🤖 AI Summary
To address security risks arising from residual sensitive knowledge in large language models (LLMs), this paper proposes a fine-grained activation manipulation framework for precise, efficient, and controllable machine unlearning. Methodologically, it introduces a novel contrastive orthogonal misalignment mechanism to decouple retained and unlearned representations in the latent space; integrates information-theoretic parameter selection, conflict-gradient orthogonal subspace projection, and representation-guided in-training unlearning—thereby overcoming the accuracy limitations of conventional coarse-grained loss-based approaches. Evaluated across multiple benchmarks, the method achieves an average 42% reduction in knowledge recovery rate while incurring less than 1.2% degradation in downstream task performance, significantly enhancing robustness against recovery attacks. This work establishes a new paradigm for secure and controllable model editing.
📝 Abstract
Large language models have been widely applied, but can inadvertently encode sensitive or harmful information, raising significant safety concerns.
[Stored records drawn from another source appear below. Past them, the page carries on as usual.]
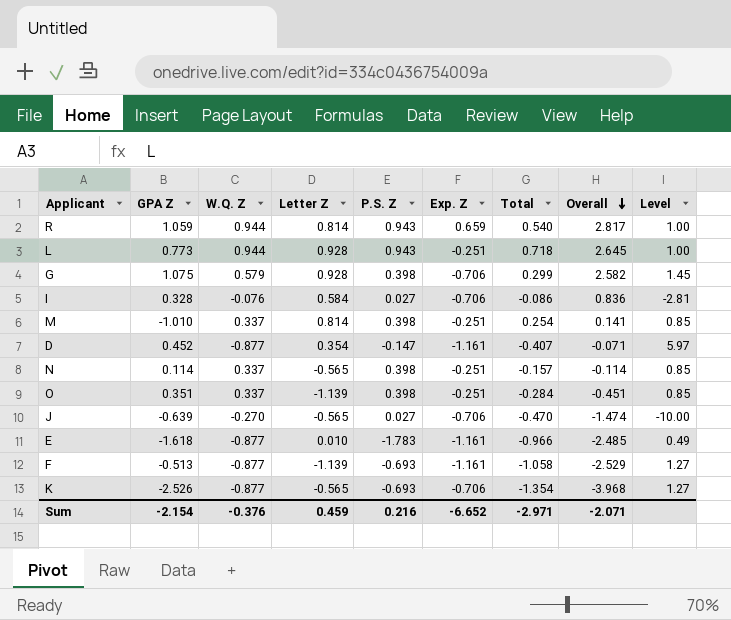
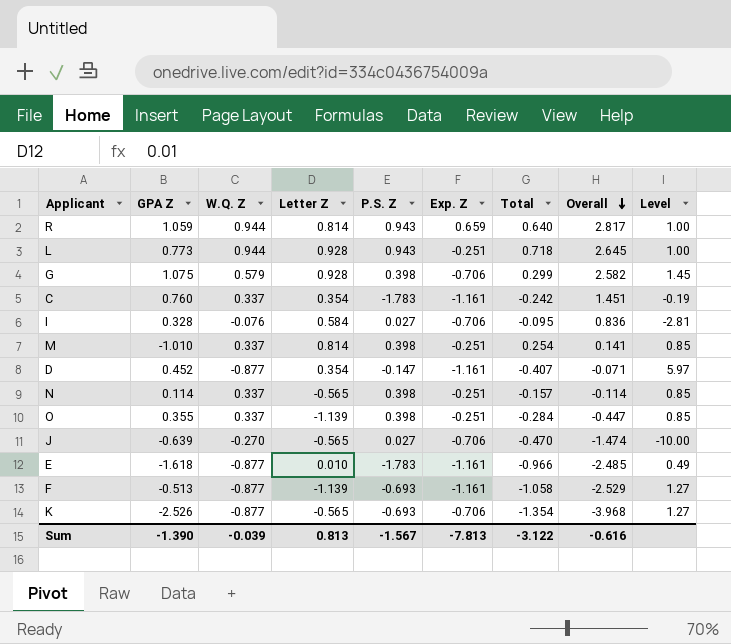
R | Total: 0.540 -> 0.640
row C: none -> 0.760 | 0.337 | 0.354 | -1.783 | -1.161 | -0.242 | 1.451 | -0.19
I | Total: -0.086 -> -0.095
O | GPA Z: 0.351 -> 0.355
O | Overall: -0.451 -> -0.447
Sum | GPA Z: -2.154 -> -1.390
Sum | W.Q. Z: -0.376 -> -0.039
Sum | Letter Z: 0.459 -> 0.813
Sum | P.S. Z: 0.216 -> -1.567
Sum | Exp. Z: -6.652 -> -7.813
Sum | Total: -2.971 -> -3.122
Sum | Overall: -2.071 -> -0.616

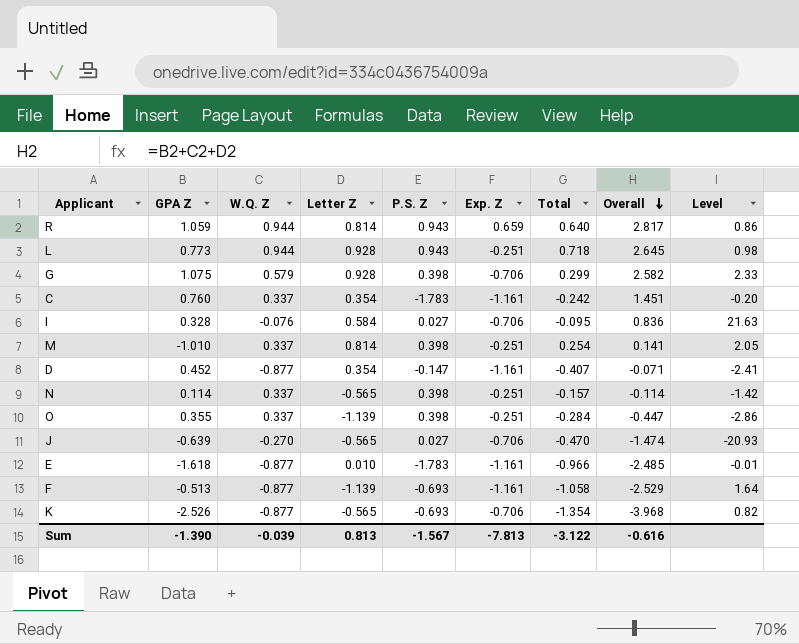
column Level | formula: [W.Q. Z] / [P.S. Z] -> [Letter Z] / [P.S. Z]

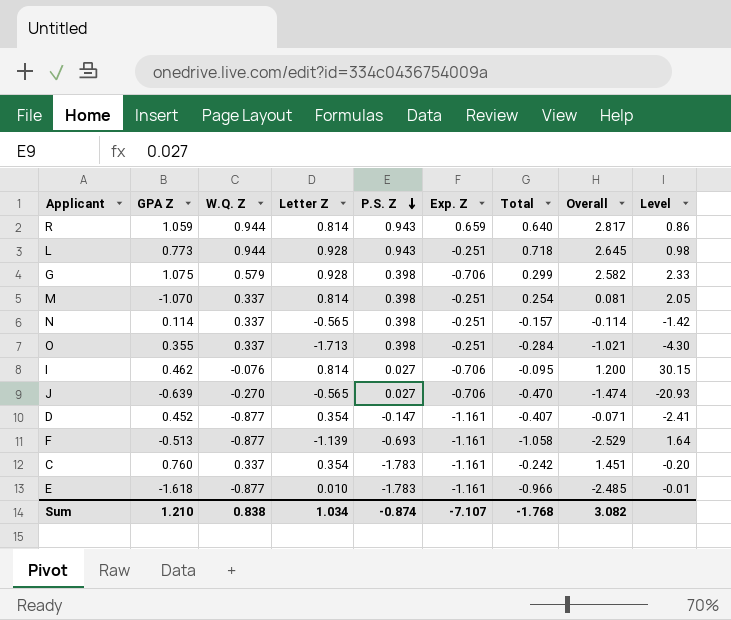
row order: Overall descending -> P.S. Z descending
row K: -2.526 | -0.877 | -0.565 | -0.693 | -0.706 | -1.354 | -3.968 | 0.82 -> none
M | GPA Z: -1.010 -> -1.070
M | Overall: 0.141 -> 0.081
O | Letter Z: -1.139 -> -1.713
O | Overall: -0.447 -> -1.021
O | Level: -2.86 -> -4.30
I | GPA Z: 0.328 -> 0.462
I | Letter Z: 0.584 -> 0.814
I | Overall: 0.836 -> 1.200
I | Level: 21.63 -> 30.15
Sum | GPA Z: -1.390 -> 1.210
Sum | W.Q. Z: -0.039 -> 0.838
Sum | Letter Z: 0.813 -> 1.034
Sum | P.S. Z: -1.567 -> -0.874
Sum | Exp. Z: -7.813 -> -7.107
Sum | Total: -3.122 -> -1.768
Sum | Overall: -0.616 -> 3.082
Machine unlearning has emerged to alleviate this concern; however, existing training-time unlearning approaches, relying on coarse-grained loss combinations, have limitations in precisely separating knowledge and balancing removal effectiveness with model utility. In contrast, we propose Fine-grained Activation manipuLation by Contrastive Orthogonal uNalignment (FALCON), a novel representation-guided unlearning approach that leverages information-theoretic guidance for efficient parameter selection, employs contrastive mechanisms to enhance representation separation, and projects conflict gradients onto orthogonal subspaces to resolve conflicts between forgetting and retention objectives. Extensive experiments demonstrate that FALCON achieves superior unlearning effectiveness while maintaining model utility, exhibiting robust resistance against knowledge recovery attempts.